# [WHAT IS REQUIRED]
An exact copy of the lines from the one containing "свойства (базовая информация об элементах)." through the last line below is required; include both of those lines and no others.

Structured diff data
----
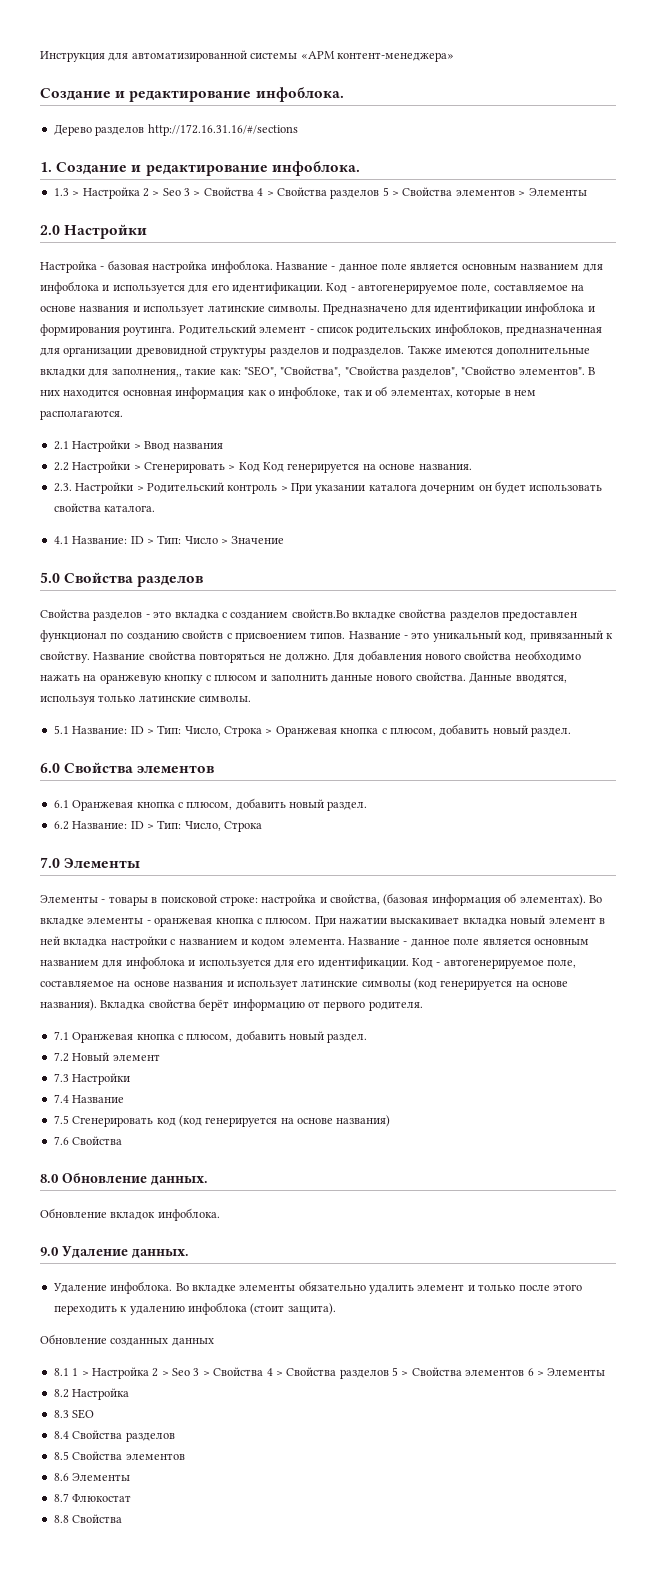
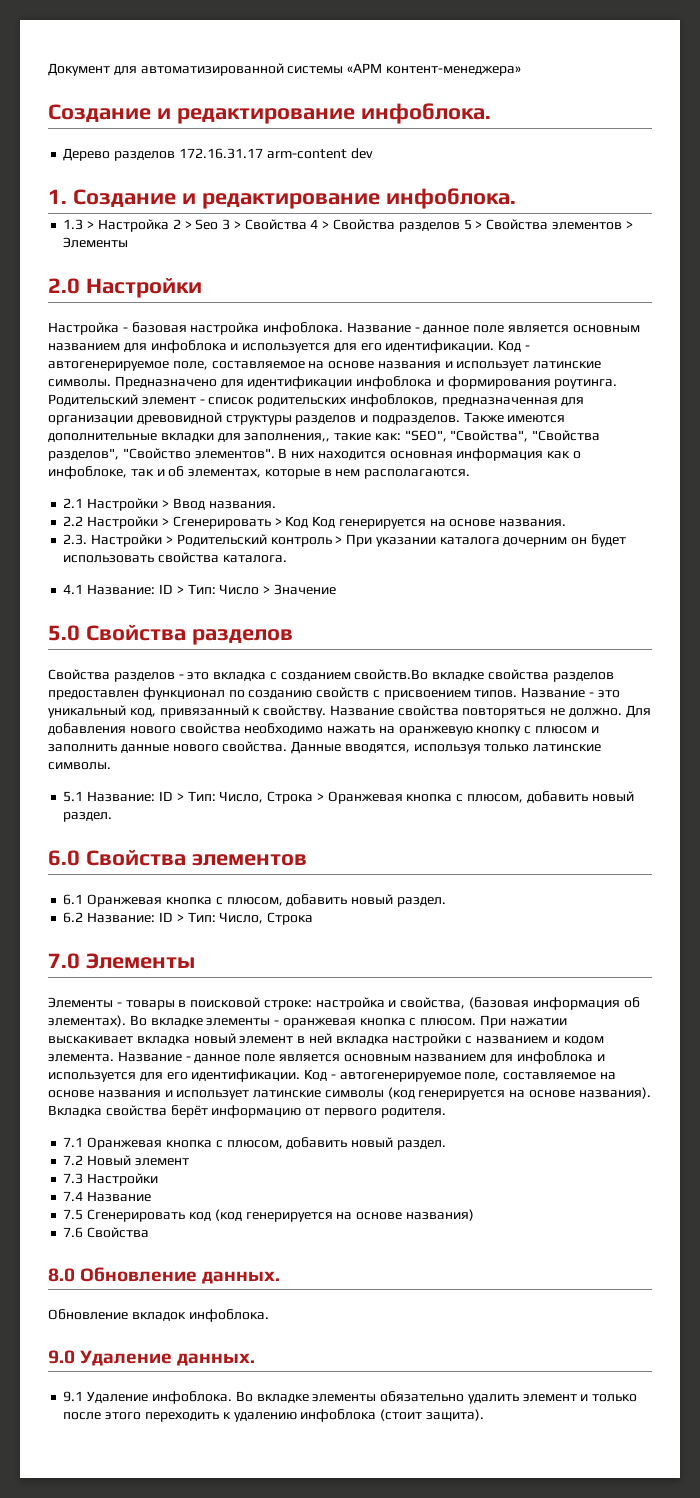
- Инструкция для автоматизированной системы «АРМ контент-менеджера»
+ Документ для автоматизированной системы «АРМ контент-менеджера»
- Дерево разделов http://172.16.31.16/#/sections
+ Дерево разделов 172.16.31.17 arm-content dev
- 2.1 Настройки > Ввод названия
+ 2.1 Настройки > Ввод названия.
- Удаление инфоблока.
+ 9.1 Удаление инфоблока.
- Обновление созданных данных
- 8.1 1 > Настройка 2 > Seo 3 > Свойства 4 > Свойства разделов 5 > Свойства элементов 6 > Элементы
- 8.2 Настройка
- 8.3 SEO
- 8.4 Свойства разделов
- 8.5 Свойства элементов
- 8.6 Элементы
- 8.7 Флюкостат
- 8.8 Свойства

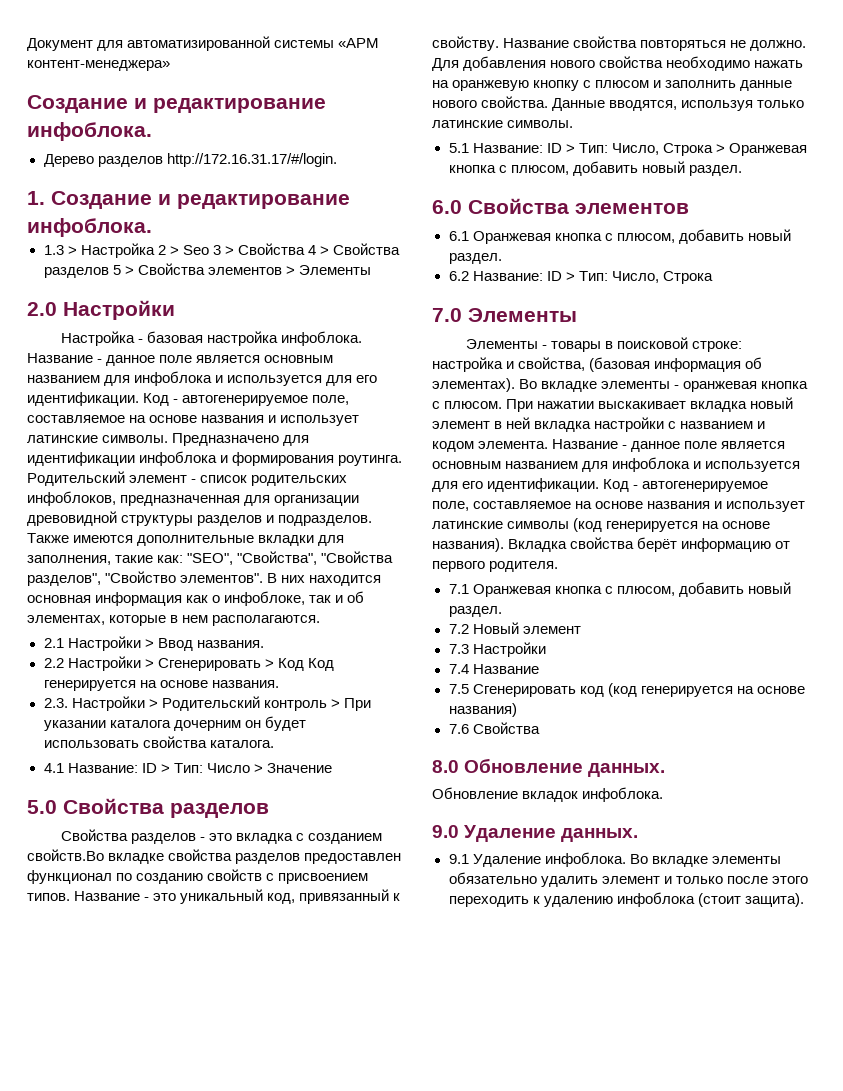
- Дерево разделов 172.16.31.17 arm-content dev
+ Дерево разделов http://172.16.31.17/#/login.
- Также имеются дополнительные вкладки для заполнения,, такие как: "SEO", "Свойства", "Cвойства разделов", "Свойство элементов".
+ Также имеются дополнительные вкладки для заполнения, такие как: "SEO", "Свойства", "Cвойства разделов", "Свойство элементов".

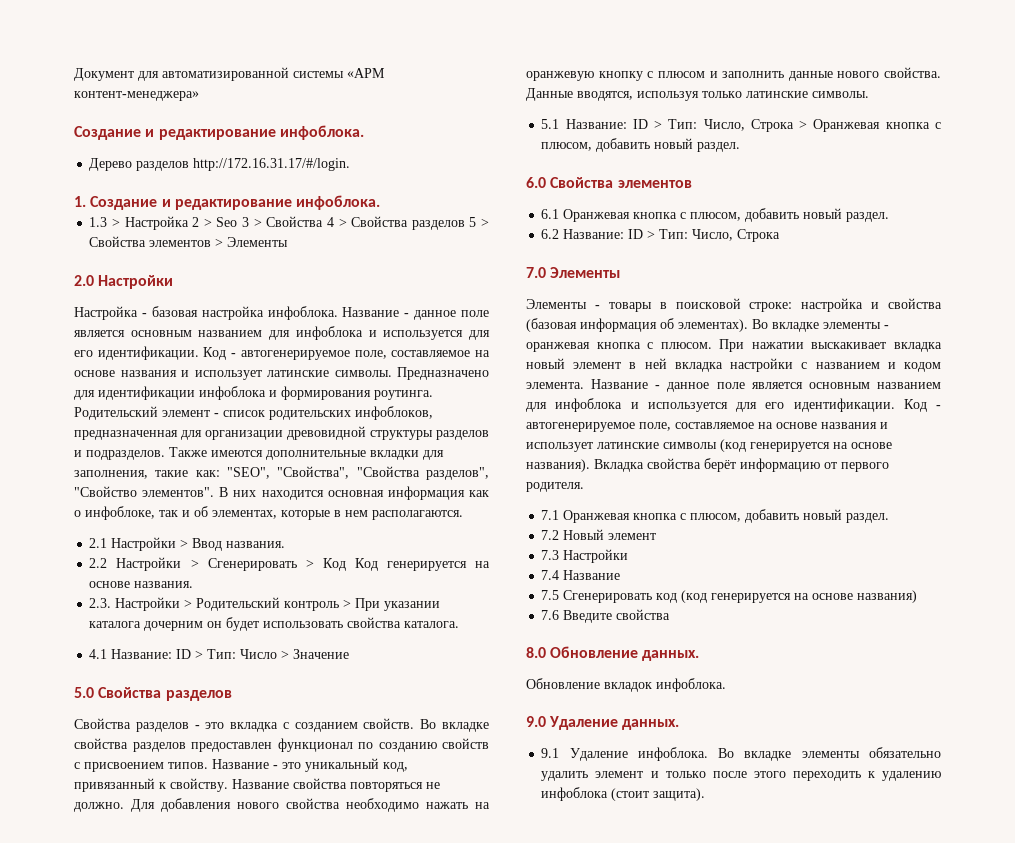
- Свойства разделов - это вкладка с созданием свойств.Во вкладке свойства разделов предоставлен функционал по созданию свойств с присвоением типов.
+ Свойства разделов - это вкладка с созданием свойств. Во вкладке свойства разделов предоставлен функционал по созданию свойств с присвоением типов.
- Элементы - товары в поисковой строке: настройка и свойства, (базовая информация об элементах).
+ Элементы - товары в поисковой строке: настройка и свойства (базовая информация об элементах).
- 7.6 Свойства
+ 7.6 Введите свойства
----
# [EXERCISE RESULT]
+ Элементы - товары в поисковой строке: настройка и свойства (базовая информация об элементах).
- 7.6 Свойства
+ 7.6 Введите свойства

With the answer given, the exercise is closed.